I don't have enough information to know one way or the other. I certainly don't believe Sean is a liar, and I can state with 100% certainty that what he described isn't even really that insane of an idea for procedural generation. Pretty simple, in fact. Light refraction isn't some unknown phenomenon. It's known how it works. That knowledge makes it an easy thing to implement. Easier than generating landscapes, for damn sure.
Thats good. I'm glad you brought up that you don't know for sure.
It turns out I am pretty good with optics because of my day job. I deal with microscopes and do a lot of work trying to take very high quality images of cells at specific wavelengths. One of the problems we face is light scattering, particularly
Raman scattering.
Because of dealing with this I am also very familiar with
Rayleigh scattering, which as it turns out is responsible for the color of the sky on Earth.

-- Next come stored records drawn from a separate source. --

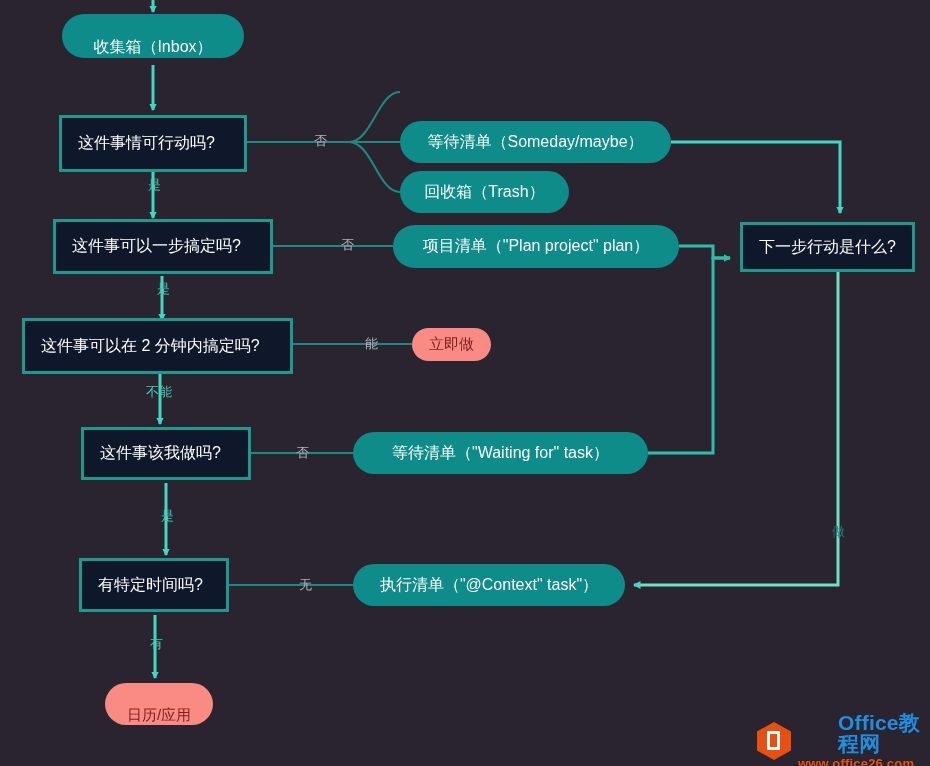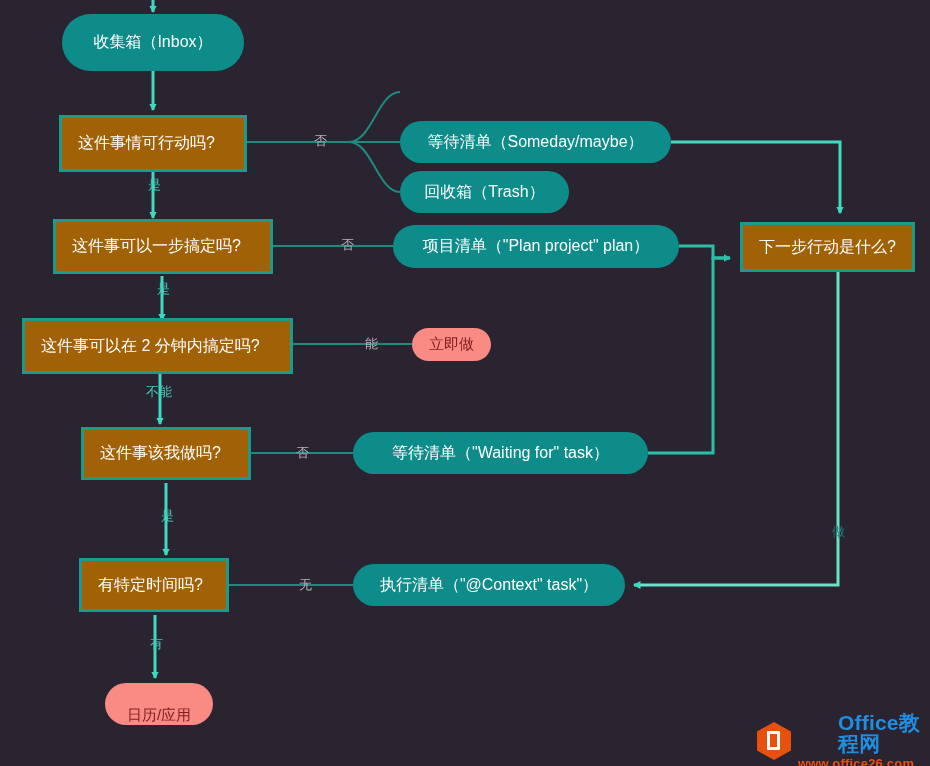--- a/index.html
+++ b/index.html
@@ -141,7 +141,7 @@
     <path d="M155,615 L155,678" stroke="#3fd9c0" stroke-width="3" fill="none" marker-end="url(#amint)"></path>
   </svg>
 
-  <div class="node pill" style="left:62px;top:14px;width:182px;height:57px;">
+  <div class="node pill" style="left:62px;top:14px;width:182px;height:44px;align-items:flex-end;">
     <span>收集箱（Inbox）</span>
   </div>
 

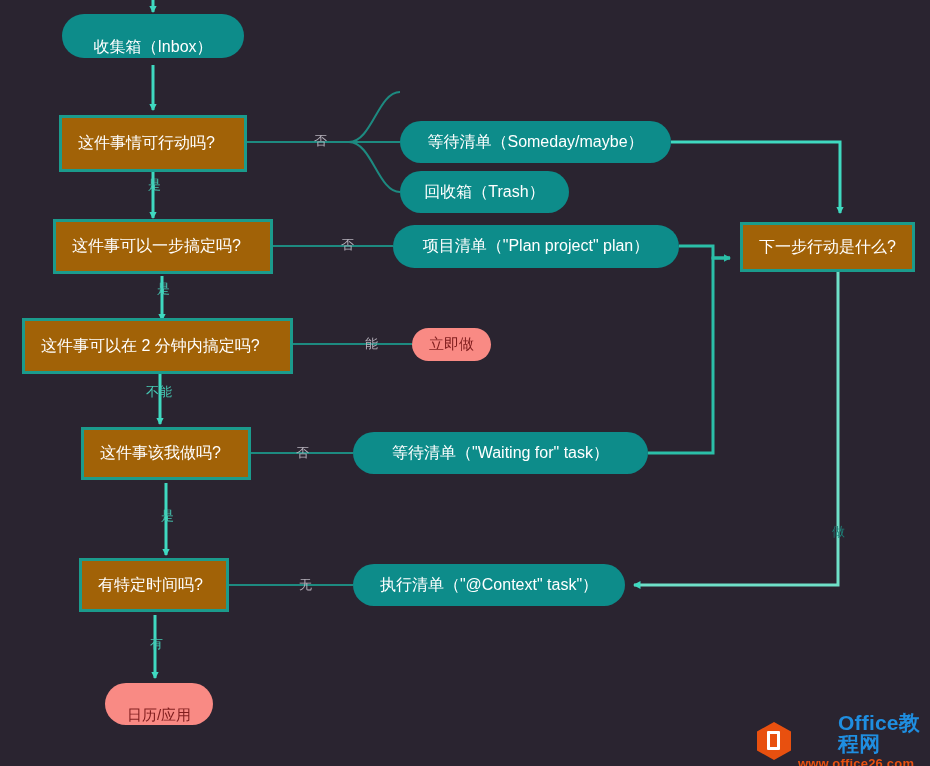--- a/index.html
+++ b/index.html
@@ -40,7 +40,7 @@
 
   
   .decision{
-    background:#a16207;
+    background:#0f172a;
     border:3px solid #1b9b8c;
     color:#ffffff;
     font-size:16px;

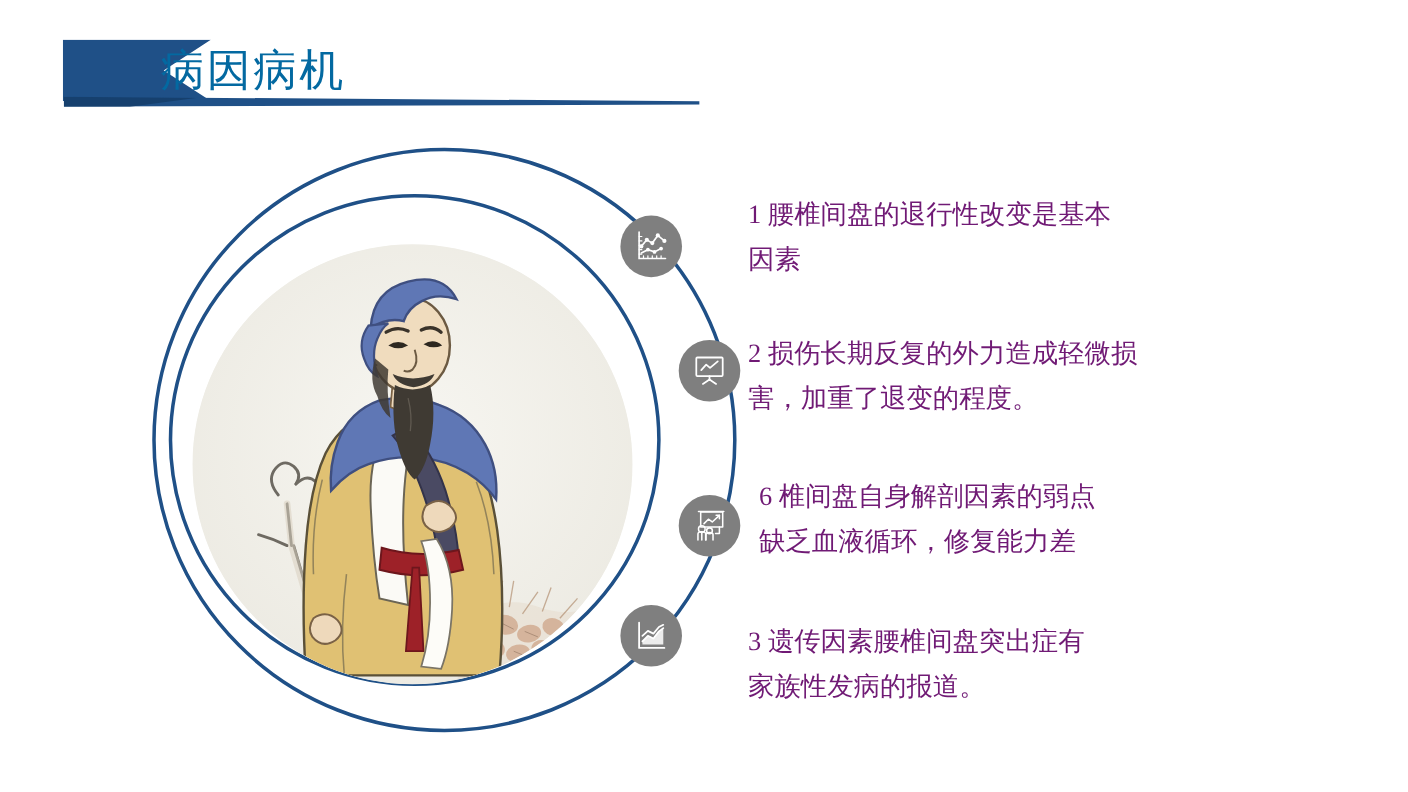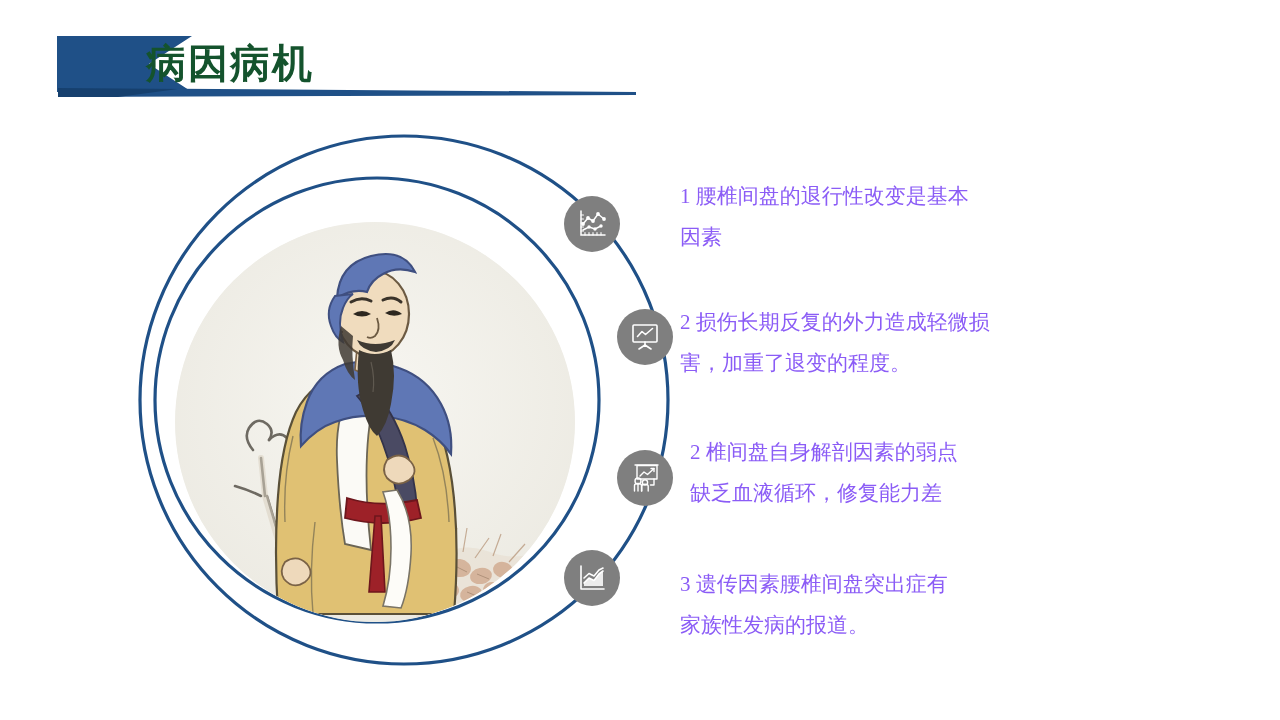--- a/index.html
+++ b/index.html
@@ -37,8 +37,8 @@
     height: 56px;
     line-height: 56px;
     font-size: 40px;
-    font-weight: 700;
-    color: #14532d;
+    font-weight: 400;
+    color: #0369a1;
     letter-spacing: 2px;
     white-space: nowrap;
     font-family: "Liberation Serif", "DejaVu Serif", serif;

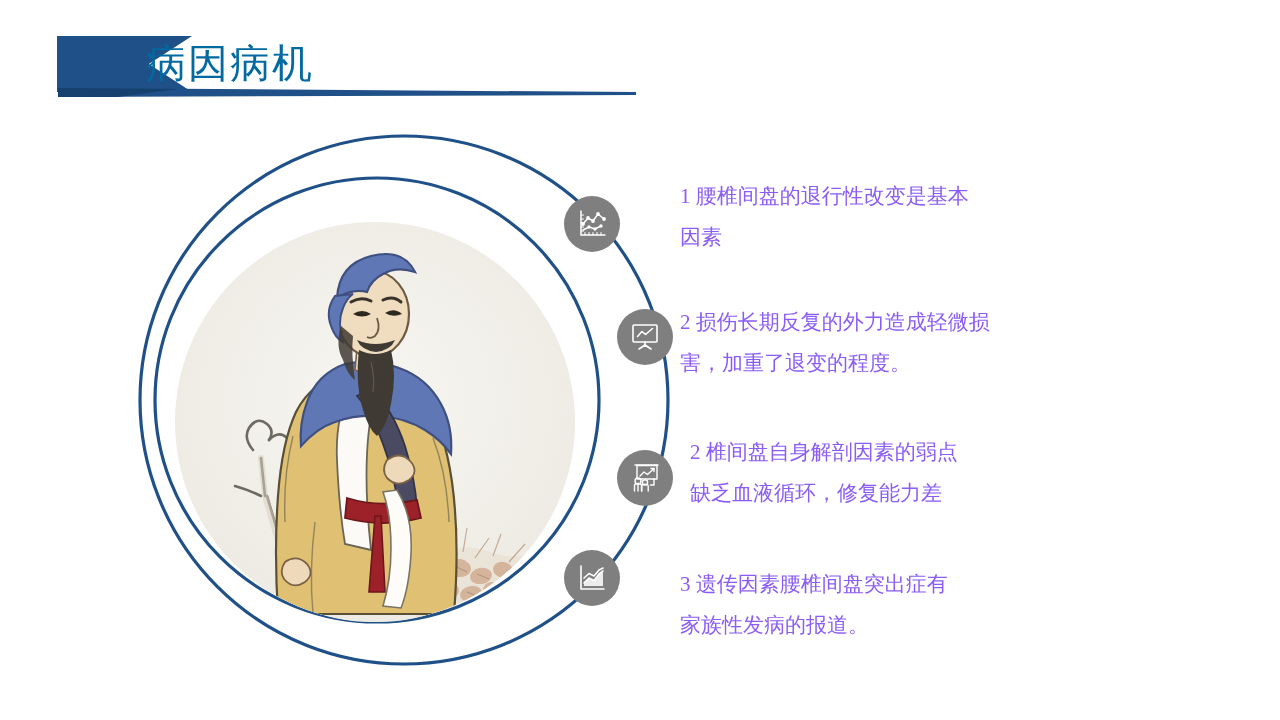--- a/index.html
+++ b/index.html
@@ -109,8 +109,8 @@
     width: 576px;
   }
   .bullet {
-    color: #8b5cf6;
-    font-size: 21px;
+    color: #701a75;
+    font-size: 24px;
     line-height: 41px;
     font-family: "Liberation Serif", "DejaVu Serif", serif;
     white-space: pre-line;

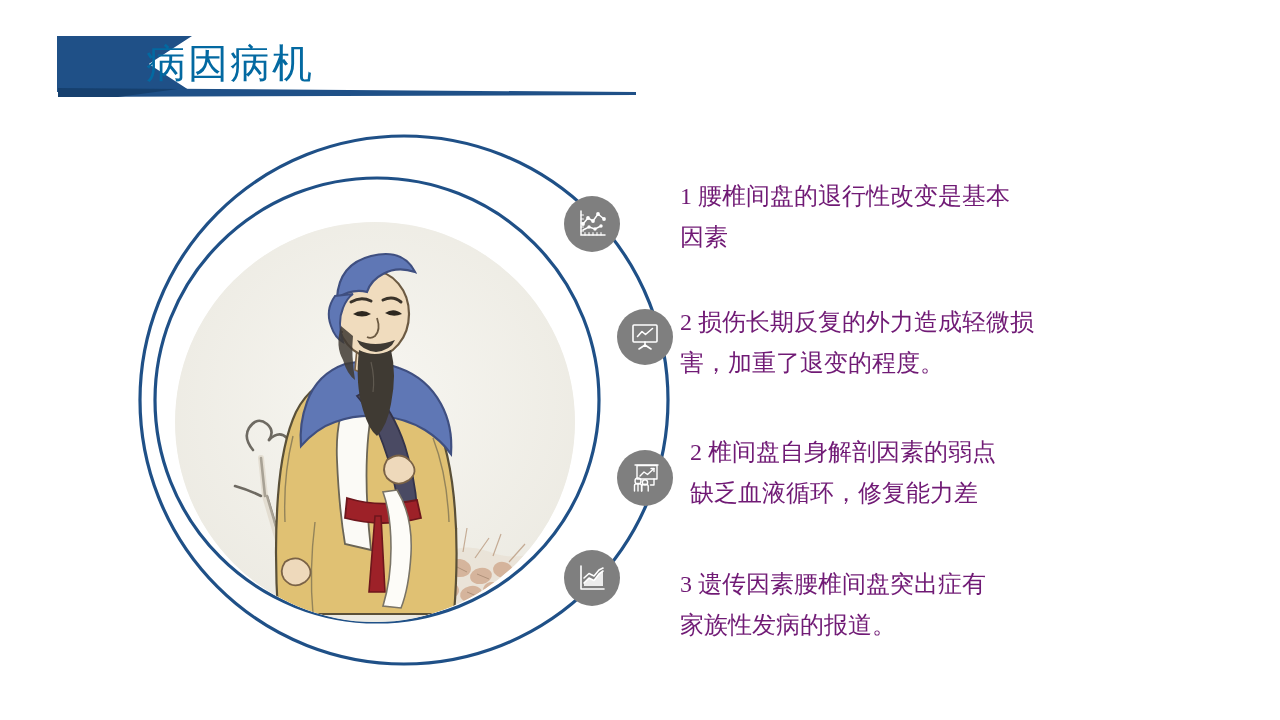--- a/index.html
+++ b/index.html
@@ -307,7 +307,7 @@
    因素</div>
     <div class="bullet b2">2 损伤长期反复的外力造成轻微损
    害，加重了退变的程度。</div>
-    <div class="bullet b3">2  椎间盘自身解剖因素的弱点
+    <div class="bullet b3">6  椎间盘自身解剖因素的弱点
    缺乏血液循环，修复能力差</div>
     <div class="bullet b4">3  遗传因素腰椎间盘突出症有
 家族性发病的报道。</div>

In fact, refraction of any light will result in the spreading out of all the wavelengths within that light. Refraction is responsible for
rainbows .
It is impossible for refraction parameters of an element to make a sky green, because this would require all of the light being refracted to already be green, in which case you would not see the sky, just the star or light source creating the green light.
This is separate from
diffraction , which also has nothing to do with the color of the sky and would result mostly in colors the same as the source of the light or spreading the light into all the colors of the spectrum like refraction. This is most frequently seen in soap bubbles which are very colorful due the interference of all the spread out wavelengths of light.
For the same reasons as with refraction, diffraction cannot make a sky green.
So, what I am saying is technically that quote is a lie, and that there is
probably no advanced periodic table of elements or light physics being simulated and instead it is just a value in a spreadsheet that corresponds to green (probably 255 RGB style colors).
But you are right in that I cannot know for sure that they did not invent their own rules of physics governing their system and instead simulated that with very advanced set of new equations and fictional periodic elements with different diffraction values.
It emphasizes the point that they built up the game to have these complex systems, which in reality do not exist (at least not in the color of the sky).
As a side note, I still think the game is great and probably worth $60 to many many people. I really loved fable too, but there's no question as to how much was lied about in marketing to try and sell the game.